Pauline Latham (Mid Derbyshire) (Con)
Birmingham is already having to send patients to Glenfield because it cannot cope with the numbers. Does my hon. Friend not agree that it seems silly to close such a popular centre? As he said, there will be a knock-on effect if other centres close, but patients are already being sent from Birmingham to Glenfield, and children are being sent to different hospitals because there is no room at Birmingham. It seems absolutely crazy that my constituents cannot continue to use the Glenfield hospital, where so much expertise has been created over a number of years.
David Tredinnick
I agree absolutely with my hon. Friend, who makes another valid point.
I will not detain the House for long, as other hon. Members want to speak, but I want to make two more points. I have had letters from all over my constituency from people who have benefited from Glenfield. Let us think for a moment. Who put the money into the unit in the first place? Was it all Government money? No, it was not. A lot of charities in Leicestershire have raised money to support the unit. What about their efforts? How will they feel, having struggled over the years to provide a superb local service? It will be a great injustice if that money is dissipated in a reorganisation.

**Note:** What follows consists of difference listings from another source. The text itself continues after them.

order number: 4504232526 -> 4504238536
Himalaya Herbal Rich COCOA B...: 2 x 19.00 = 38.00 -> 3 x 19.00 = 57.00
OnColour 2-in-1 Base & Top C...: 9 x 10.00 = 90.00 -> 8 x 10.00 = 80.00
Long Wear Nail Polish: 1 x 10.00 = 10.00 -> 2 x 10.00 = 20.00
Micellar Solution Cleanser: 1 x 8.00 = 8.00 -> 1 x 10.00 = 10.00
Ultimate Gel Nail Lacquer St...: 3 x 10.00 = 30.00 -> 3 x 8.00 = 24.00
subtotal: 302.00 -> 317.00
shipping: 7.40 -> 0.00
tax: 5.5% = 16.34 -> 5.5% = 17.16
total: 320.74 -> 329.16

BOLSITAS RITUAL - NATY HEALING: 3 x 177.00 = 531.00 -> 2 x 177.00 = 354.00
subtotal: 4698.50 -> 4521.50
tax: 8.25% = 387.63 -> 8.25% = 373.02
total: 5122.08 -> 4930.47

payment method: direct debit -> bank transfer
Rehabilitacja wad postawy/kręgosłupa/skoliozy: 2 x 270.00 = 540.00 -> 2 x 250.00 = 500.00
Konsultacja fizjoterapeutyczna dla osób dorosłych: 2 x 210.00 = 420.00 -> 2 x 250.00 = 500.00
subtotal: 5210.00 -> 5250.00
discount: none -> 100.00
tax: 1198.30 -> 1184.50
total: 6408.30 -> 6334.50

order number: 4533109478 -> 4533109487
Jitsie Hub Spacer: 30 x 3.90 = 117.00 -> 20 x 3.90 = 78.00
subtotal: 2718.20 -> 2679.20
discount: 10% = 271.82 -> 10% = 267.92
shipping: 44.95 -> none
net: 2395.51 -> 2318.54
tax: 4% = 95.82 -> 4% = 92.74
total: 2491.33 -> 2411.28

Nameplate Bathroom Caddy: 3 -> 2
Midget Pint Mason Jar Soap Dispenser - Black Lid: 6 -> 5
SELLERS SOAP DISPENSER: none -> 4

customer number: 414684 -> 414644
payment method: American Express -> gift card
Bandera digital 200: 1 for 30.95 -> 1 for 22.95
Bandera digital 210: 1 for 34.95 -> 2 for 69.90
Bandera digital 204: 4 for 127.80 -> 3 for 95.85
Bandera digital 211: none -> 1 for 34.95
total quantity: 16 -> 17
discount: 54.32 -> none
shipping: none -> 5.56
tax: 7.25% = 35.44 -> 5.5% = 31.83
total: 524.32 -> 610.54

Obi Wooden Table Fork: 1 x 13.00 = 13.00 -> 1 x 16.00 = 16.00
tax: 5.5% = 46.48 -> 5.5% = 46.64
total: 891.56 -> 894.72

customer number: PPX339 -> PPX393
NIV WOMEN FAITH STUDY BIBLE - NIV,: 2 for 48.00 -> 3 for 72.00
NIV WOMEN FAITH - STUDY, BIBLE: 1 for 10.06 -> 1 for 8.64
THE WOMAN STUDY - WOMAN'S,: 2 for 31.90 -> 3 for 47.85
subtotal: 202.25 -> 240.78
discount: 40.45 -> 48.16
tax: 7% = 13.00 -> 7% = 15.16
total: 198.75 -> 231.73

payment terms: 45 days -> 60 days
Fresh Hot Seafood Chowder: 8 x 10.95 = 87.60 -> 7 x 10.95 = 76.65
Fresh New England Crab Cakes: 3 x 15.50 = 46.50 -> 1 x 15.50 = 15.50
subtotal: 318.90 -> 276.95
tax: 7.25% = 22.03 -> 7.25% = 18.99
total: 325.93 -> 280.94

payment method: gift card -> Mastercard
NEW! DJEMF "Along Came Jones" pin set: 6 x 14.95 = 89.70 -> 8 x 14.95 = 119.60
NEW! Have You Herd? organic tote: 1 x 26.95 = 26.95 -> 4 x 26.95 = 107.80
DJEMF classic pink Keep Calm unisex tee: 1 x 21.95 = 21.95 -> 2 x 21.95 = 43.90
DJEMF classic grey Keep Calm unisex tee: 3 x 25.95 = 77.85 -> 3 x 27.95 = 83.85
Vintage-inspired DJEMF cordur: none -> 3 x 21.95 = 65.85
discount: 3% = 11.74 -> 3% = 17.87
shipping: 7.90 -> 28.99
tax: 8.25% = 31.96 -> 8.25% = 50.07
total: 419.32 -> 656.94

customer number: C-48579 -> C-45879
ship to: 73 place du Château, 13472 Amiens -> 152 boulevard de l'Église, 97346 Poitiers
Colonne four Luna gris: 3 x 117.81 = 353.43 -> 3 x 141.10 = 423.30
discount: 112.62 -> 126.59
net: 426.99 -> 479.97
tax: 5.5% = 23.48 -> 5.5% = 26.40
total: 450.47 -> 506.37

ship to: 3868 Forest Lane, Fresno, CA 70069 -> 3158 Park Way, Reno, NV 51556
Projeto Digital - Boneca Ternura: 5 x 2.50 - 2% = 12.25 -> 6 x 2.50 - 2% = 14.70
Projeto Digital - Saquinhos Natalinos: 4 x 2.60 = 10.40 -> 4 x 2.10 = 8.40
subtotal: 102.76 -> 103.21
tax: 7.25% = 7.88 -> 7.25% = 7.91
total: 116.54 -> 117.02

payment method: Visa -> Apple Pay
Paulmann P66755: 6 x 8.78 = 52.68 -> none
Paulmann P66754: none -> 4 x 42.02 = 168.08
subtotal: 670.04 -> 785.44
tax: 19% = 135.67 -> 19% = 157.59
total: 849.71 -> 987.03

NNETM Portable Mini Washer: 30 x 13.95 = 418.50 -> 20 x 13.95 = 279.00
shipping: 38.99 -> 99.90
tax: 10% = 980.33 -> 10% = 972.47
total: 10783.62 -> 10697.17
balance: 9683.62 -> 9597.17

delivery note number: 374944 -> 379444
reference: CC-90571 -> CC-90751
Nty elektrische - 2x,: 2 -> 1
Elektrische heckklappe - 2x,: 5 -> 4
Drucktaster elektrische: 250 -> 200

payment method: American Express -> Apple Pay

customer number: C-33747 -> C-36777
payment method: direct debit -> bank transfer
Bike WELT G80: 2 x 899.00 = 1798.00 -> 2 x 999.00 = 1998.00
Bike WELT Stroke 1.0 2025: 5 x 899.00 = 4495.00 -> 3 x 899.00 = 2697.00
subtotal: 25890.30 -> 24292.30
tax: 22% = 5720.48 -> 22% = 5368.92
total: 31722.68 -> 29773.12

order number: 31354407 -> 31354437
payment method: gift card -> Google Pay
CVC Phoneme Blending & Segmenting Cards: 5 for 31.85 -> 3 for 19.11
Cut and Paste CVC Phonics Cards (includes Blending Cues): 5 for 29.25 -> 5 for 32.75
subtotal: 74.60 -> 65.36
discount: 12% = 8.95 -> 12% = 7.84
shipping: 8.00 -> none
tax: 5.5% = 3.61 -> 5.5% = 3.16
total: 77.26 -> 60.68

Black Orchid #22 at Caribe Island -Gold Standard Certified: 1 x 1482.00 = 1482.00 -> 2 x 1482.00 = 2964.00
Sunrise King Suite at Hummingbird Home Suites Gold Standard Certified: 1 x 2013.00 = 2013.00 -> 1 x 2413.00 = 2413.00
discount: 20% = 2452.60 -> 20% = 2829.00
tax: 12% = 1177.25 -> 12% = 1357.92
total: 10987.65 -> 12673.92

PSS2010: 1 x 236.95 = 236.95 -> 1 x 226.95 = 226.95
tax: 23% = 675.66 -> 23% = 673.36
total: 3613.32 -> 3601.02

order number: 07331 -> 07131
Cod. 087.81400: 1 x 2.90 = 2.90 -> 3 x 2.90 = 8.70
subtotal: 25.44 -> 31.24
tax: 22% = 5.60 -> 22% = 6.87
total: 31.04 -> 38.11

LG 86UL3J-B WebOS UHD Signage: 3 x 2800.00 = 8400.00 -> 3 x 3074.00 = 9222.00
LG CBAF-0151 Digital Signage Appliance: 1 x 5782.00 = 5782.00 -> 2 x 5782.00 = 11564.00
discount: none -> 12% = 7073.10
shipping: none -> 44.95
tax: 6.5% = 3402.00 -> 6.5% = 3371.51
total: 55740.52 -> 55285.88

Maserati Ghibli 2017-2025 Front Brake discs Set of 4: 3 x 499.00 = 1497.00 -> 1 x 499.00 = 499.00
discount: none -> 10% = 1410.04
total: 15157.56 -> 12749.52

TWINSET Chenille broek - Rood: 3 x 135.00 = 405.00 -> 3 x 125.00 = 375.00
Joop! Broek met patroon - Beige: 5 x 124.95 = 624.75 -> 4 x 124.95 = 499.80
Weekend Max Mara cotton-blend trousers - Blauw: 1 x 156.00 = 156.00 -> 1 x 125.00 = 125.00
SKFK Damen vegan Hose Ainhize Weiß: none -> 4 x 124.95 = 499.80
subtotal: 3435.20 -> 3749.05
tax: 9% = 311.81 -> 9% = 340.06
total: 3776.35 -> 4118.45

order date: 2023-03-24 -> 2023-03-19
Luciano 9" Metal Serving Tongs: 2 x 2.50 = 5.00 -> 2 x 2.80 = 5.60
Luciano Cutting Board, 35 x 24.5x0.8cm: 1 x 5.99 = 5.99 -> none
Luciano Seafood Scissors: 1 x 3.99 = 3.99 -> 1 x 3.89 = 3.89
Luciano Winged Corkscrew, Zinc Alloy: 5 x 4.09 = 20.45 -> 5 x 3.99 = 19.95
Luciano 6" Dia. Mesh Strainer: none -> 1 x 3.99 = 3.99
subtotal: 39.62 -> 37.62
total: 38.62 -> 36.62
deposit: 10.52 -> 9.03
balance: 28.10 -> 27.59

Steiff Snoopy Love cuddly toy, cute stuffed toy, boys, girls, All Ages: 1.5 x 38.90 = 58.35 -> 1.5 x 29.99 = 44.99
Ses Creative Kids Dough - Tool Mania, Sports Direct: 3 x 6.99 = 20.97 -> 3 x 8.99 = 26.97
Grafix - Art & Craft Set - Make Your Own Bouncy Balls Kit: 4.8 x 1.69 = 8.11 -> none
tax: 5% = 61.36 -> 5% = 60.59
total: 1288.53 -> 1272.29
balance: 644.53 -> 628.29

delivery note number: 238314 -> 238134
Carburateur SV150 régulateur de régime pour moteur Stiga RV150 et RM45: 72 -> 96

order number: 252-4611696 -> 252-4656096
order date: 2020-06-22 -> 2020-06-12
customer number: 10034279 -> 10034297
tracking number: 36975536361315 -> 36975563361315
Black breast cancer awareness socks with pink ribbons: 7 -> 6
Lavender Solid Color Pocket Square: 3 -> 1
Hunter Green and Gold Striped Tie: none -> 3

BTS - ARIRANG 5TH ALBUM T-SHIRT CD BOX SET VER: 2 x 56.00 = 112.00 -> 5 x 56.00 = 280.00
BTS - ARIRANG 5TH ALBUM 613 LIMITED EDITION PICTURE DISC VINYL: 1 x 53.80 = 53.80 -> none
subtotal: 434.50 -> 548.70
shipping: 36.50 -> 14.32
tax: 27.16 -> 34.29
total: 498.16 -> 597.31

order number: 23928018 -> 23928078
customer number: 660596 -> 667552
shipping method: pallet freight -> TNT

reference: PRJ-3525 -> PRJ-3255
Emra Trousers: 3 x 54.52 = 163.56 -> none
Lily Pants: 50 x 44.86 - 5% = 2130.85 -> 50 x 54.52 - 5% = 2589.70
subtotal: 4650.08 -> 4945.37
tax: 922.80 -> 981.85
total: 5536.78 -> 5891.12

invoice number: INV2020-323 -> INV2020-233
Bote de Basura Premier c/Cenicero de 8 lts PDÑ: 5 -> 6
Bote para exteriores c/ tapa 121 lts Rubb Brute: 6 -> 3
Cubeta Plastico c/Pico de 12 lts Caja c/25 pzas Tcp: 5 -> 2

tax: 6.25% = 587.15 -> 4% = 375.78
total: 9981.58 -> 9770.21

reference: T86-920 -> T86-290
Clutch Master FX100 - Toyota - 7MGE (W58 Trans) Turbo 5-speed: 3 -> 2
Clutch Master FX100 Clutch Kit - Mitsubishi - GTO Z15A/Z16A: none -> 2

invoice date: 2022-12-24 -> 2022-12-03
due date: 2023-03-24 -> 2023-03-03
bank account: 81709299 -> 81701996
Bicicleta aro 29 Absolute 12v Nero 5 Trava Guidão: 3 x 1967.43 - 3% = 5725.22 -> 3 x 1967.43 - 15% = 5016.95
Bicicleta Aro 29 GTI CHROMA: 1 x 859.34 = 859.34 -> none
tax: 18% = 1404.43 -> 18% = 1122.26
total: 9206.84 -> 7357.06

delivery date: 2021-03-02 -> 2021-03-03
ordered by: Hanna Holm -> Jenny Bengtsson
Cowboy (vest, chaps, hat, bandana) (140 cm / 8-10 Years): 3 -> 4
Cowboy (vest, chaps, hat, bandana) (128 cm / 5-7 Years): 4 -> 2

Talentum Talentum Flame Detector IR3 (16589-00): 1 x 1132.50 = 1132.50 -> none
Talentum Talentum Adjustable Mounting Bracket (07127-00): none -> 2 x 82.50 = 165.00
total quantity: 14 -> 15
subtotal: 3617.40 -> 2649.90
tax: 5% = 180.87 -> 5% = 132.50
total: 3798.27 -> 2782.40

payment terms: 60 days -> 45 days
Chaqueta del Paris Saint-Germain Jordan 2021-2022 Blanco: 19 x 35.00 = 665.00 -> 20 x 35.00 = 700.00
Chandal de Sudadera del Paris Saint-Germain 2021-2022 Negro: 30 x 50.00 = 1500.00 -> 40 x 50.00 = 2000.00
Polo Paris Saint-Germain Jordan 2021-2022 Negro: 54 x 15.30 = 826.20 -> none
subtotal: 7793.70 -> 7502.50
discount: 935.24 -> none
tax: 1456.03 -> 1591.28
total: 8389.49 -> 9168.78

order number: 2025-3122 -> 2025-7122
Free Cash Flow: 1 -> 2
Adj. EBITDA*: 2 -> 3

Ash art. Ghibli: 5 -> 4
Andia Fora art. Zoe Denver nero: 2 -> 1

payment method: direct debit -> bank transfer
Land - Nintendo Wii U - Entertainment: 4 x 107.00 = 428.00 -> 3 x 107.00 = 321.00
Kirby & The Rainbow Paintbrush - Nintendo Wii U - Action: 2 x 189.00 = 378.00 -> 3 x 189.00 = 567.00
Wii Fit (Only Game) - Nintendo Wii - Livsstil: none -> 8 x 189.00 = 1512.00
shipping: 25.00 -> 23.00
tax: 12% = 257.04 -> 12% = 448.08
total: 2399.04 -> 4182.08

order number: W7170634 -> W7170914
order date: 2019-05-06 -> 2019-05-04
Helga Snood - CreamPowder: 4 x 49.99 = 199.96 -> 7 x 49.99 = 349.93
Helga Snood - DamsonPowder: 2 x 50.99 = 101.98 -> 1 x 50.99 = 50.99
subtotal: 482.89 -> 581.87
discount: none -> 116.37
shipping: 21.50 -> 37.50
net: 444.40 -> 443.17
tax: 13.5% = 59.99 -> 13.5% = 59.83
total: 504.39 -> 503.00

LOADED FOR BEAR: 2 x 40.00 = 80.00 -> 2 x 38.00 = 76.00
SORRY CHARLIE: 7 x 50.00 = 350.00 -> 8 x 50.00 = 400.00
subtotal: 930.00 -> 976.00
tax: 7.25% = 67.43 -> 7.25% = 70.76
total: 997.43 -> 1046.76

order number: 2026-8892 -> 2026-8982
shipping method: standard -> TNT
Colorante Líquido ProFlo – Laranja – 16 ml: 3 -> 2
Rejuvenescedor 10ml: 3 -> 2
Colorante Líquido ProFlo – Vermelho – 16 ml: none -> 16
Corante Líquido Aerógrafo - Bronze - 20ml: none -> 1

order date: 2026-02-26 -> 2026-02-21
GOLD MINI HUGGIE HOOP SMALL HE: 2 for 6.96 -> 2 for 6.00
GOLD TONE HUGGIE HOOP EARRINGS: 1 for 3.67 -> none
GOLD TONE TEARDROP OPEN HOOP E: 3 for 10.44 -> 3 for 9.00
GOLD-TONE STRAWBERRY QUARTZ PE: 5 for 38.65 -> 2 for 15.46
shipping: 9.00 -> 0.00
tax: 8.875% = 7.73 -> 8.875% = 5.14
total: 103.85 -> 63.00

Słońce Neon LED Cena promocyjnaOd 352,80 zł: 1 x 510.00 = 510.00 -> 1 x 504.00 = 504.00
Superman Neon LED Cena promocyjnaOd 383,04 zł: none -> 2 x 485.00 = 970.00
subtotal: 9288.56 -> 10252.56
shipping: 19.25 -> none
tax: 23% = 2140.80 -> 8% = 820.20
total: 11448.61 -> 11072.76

I am delighted to see my hon. Friend the Minister in her place, and I congratulate my hon. and learned Friend the Member for Harborough and all the other Leicestershire Members, including my hon. Friend the Member for Loughborough (Nicky Morgan) and the hon. Member for Leicester West (Liz Kendall), across the Floor, who has worked on the issue. I say to my hon. Friend the Minister that this is a critical problem. Please help us.